In this blog post, I explain why a certain error in BigQuery arises and how you can get rid of it.
Although I have abandoned the comma join syntax a while ago, I do happen to use it within the context of arrays in Google BigQuery (all the cool kids do it). That’s why I was surprised to run into the following error.
“Syntax error: RIGHT JOIN must be parenthesized when following a comma join. Also, if the preceding comma join is a correlated CROSS JOIN that unnests an array, then CROSS JOIN syntax must be used in place of the comma join a [x:x]”
In the following piece of query, I tried to select all users responsible for a transaction that had their page speed tested at least once, from a Google Analytics export table. Since I needed access to the ‘hits’ array, which is a nested table, I first did a cross join.
[...]
WITH HASLOAD AS (
[...]
)
SELECT
DISTINCT fullVisitorId,
[...]
FROM
`project-name.9000000.ga_sessions_*` GA, UNNEST(GA.hits) hits
RIGHT JOIN HASLOAD H ON GA.fullVisitorId = H.fullVisitorId
AND hits.eCommerceAction.action_type = '6'
A small red sign with an exclamation mark appeared on the RIGHT JOIN line and it showed me the following tip.

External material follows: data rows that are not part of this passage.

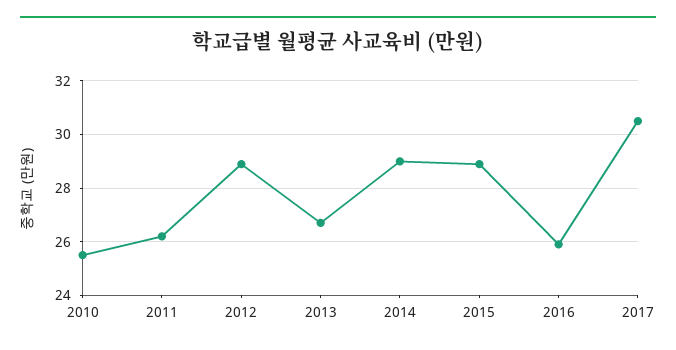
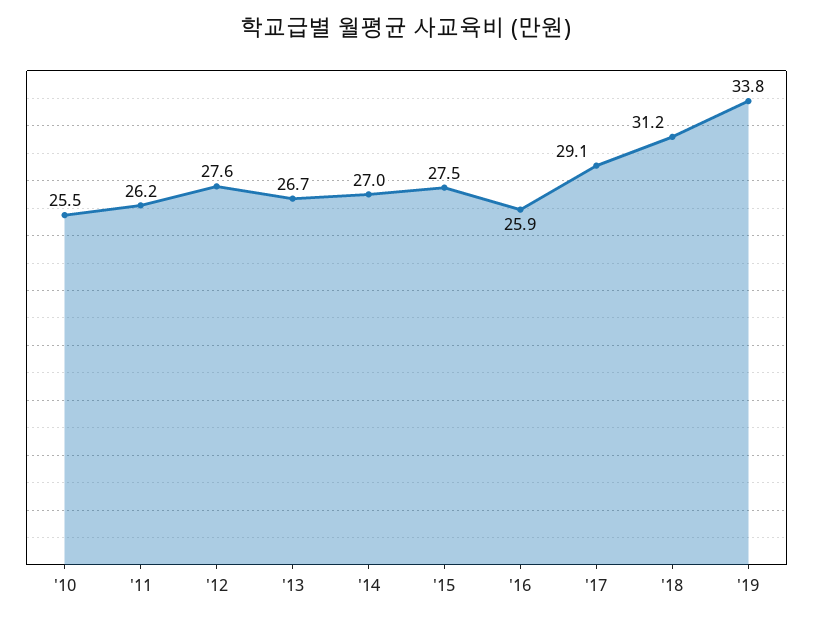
2012: 29 -> 27.6
2014: 29 -> 27
2015: 29 -> 27.5
2017: 30.5 -> 29.1
'18: none -> 31.2
'19: none -> 33.8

I read the tip too fast and didn’t read the second part of the error. I added parentheses, yet it didn’t work. Of course, this is indeed a correlated cross join, as each ‘hits’ array is flattened and joined on the single row it belongs to. So the easiest way to fix it is by replacing the comma join with a CROSS JOIN.
[...]
WITH HASLOAD AS (
[...]
)
SELECT
DISTINCT fullVisitorId
FROM
`project-name.9000000.ga_sessions_*` GA
CROSS JOIN UNNEST(GA.hits) hits
RIGHT JOIN HASLOAD H ON GA.fullVisitorId = H.fullVisitorId
AND hits.eCommerceAction.action_type = '6'
Why doesn’t this work?
Comma joins are processed from left to right, so there doesn’t seem to be a problem at first glance. But truly, I don’t know. The BigQuery syntax documentation simply says:
“There cannot be a
RIGHT JOIN
orFULL JOIN
after a comma join.”
Let’s just leave it at that.